- WHAT THE TASK ASKS: A word-for-word copy of the entries, with the images left out, is what you should write.

(Saved data entries)
--------------------------------------------------

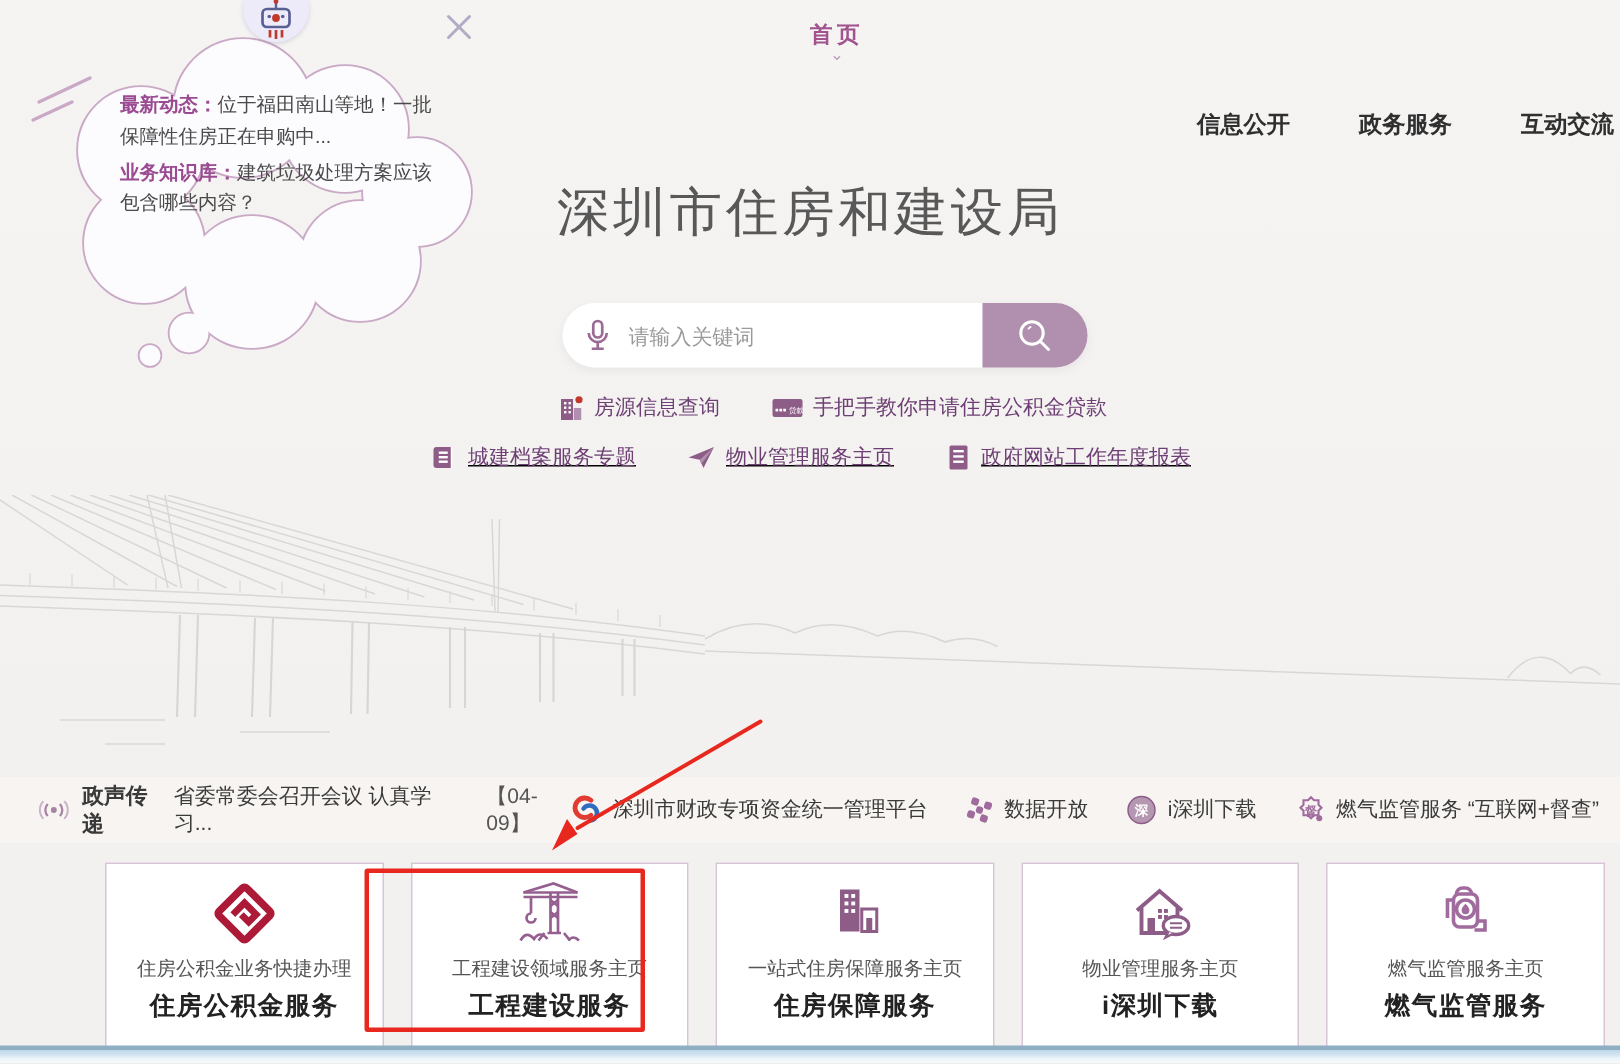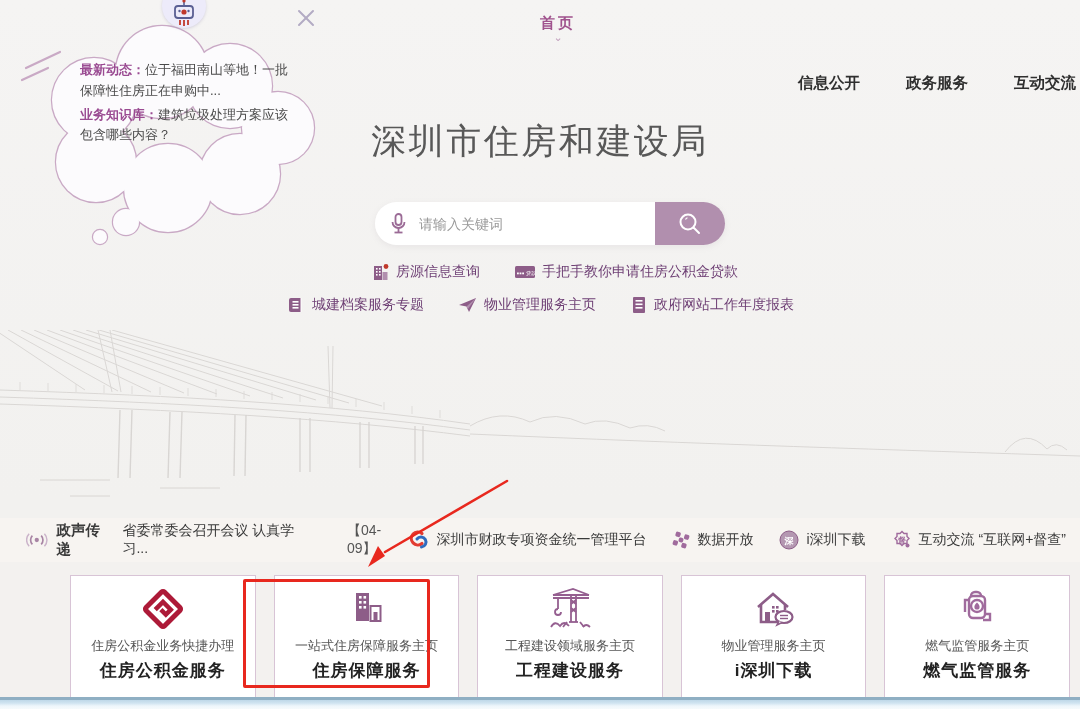"城建档案服务专题" .qrow2 { text-decoration: none -> underline }
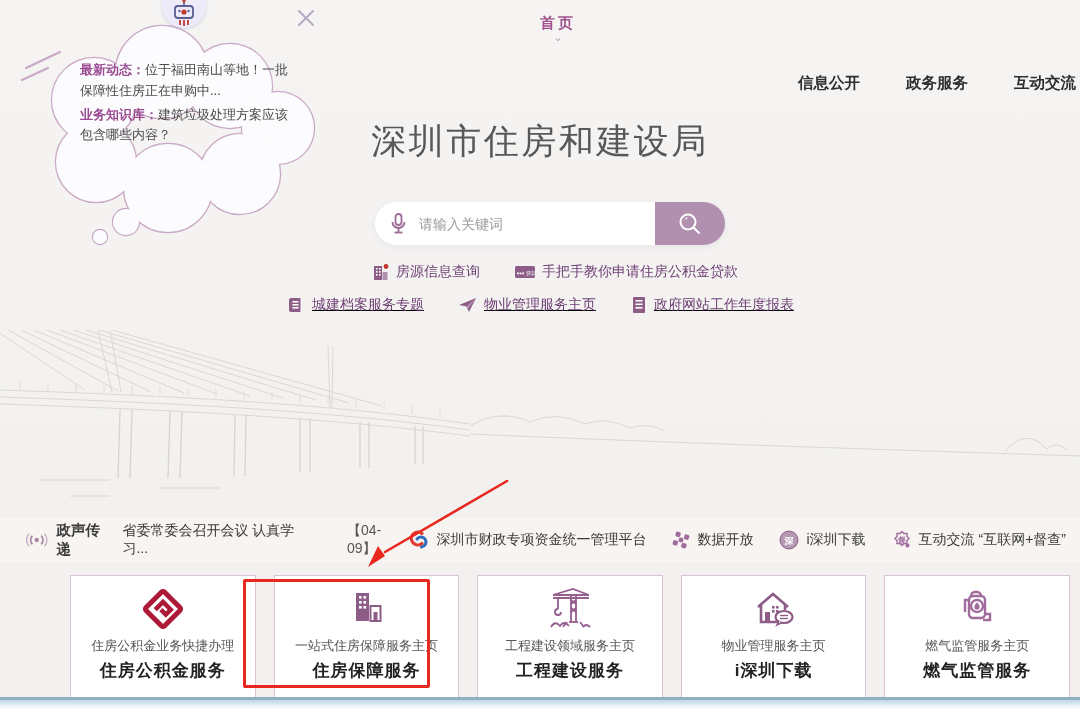"互动交流 “互联网+督查”" span { text: 互动交流 -> 燃气监管服务 }
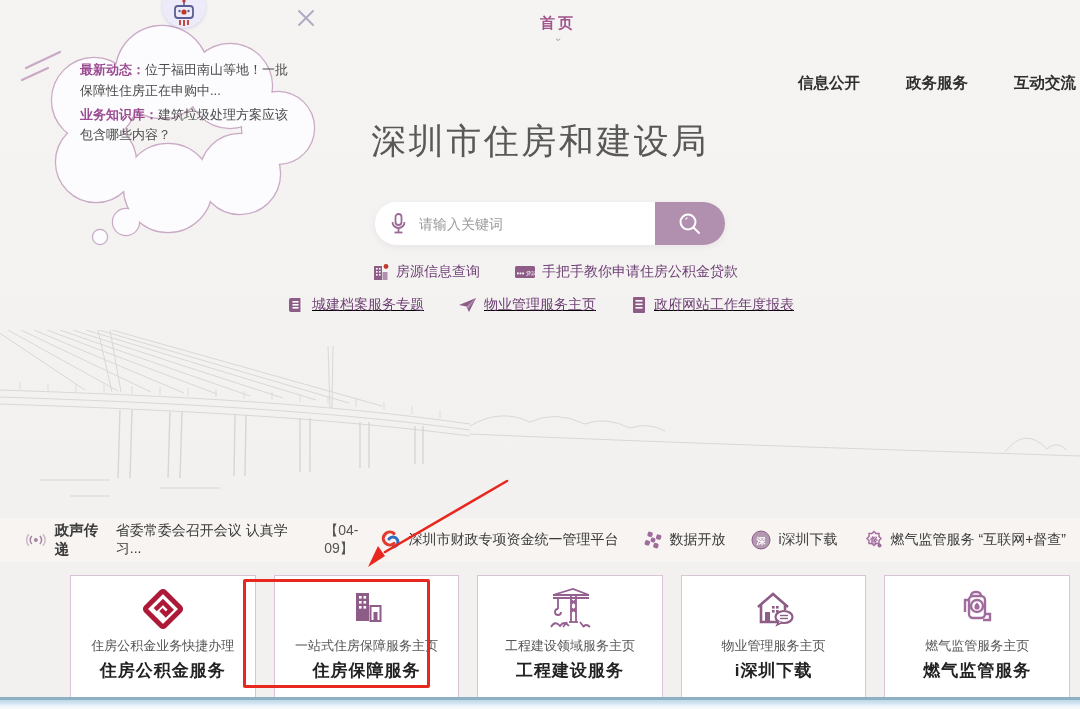"一站式住房保障服务主页" div.card { order: before "工程建设领域服务主页" -> after "工程建设领域服务主页" }
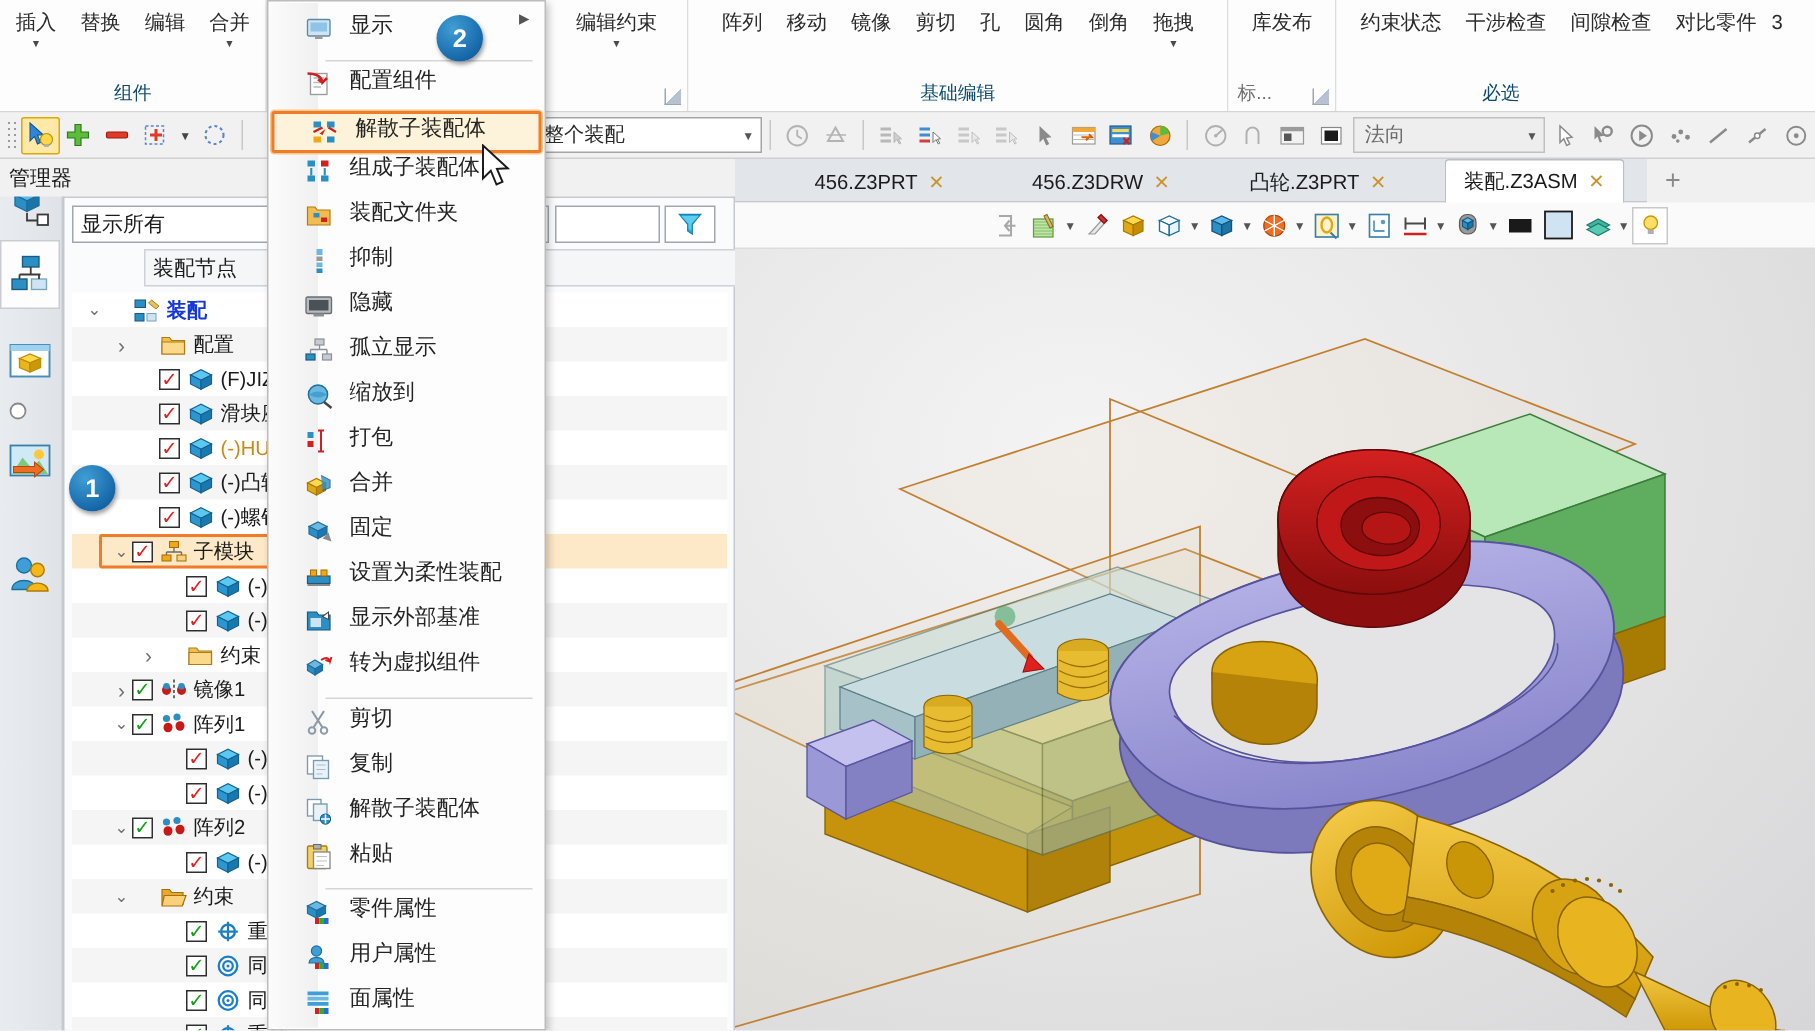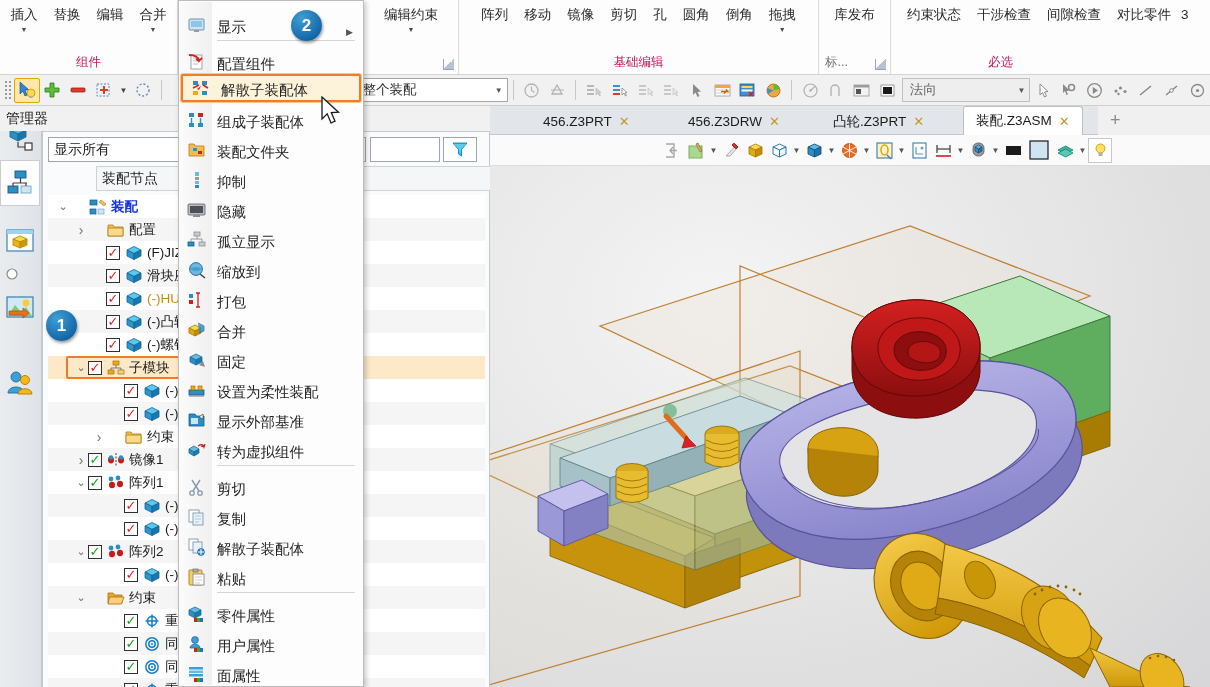"显示" .mitem { align-items: flex-end -> flex-start; padding-left: 4px -> 20px }
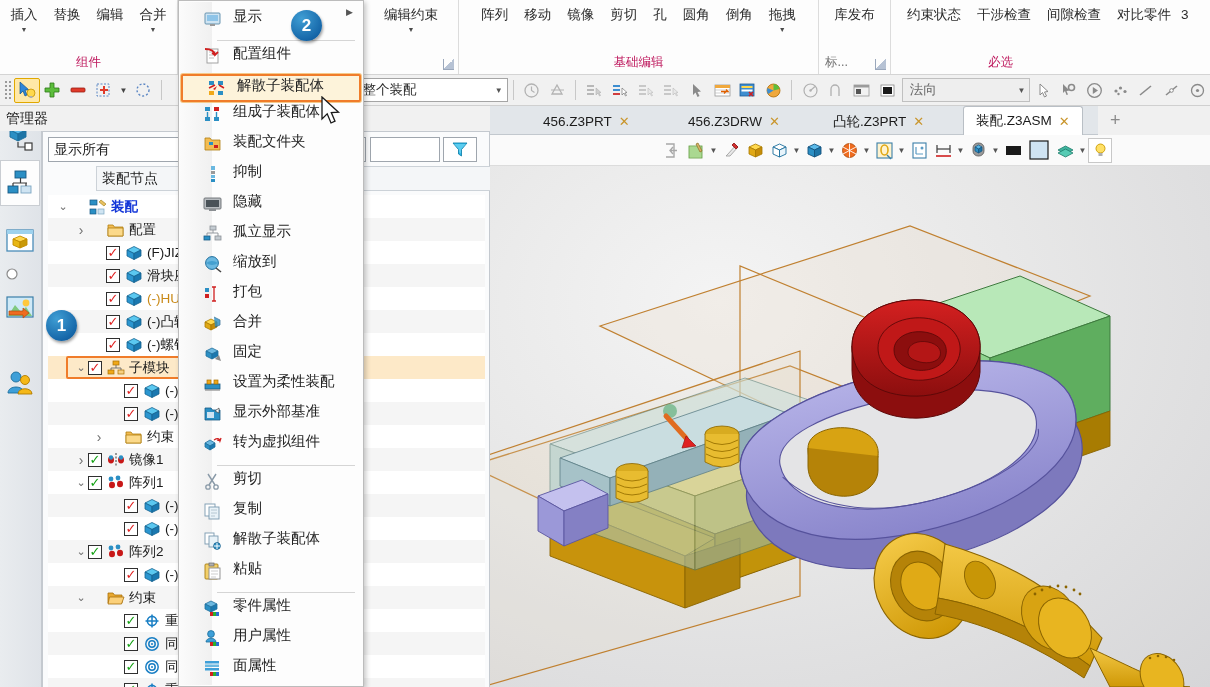"组件" .rgroup-label { color: #be185d -> #0c4a6e }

--------------------------------------------------

- EXERCISE SOLUTION:
"城建档案服务专题" .qrow2 { text-decoration: none -> underline }
"互动交流 “互联网+督查”" span { text: 互动交流 -> 燃气监管服务 }
"一站式住房保障服务主页" div.card { order: before "工程建设领域服务主页" -> after "工程建设领域服务主页" }
"显示" .mitem { align-items: flex-end -> flex-start; padding-left: 4px -> 20px }
"组件" .rgroup-label { color: #be185d -> #0c4a6e }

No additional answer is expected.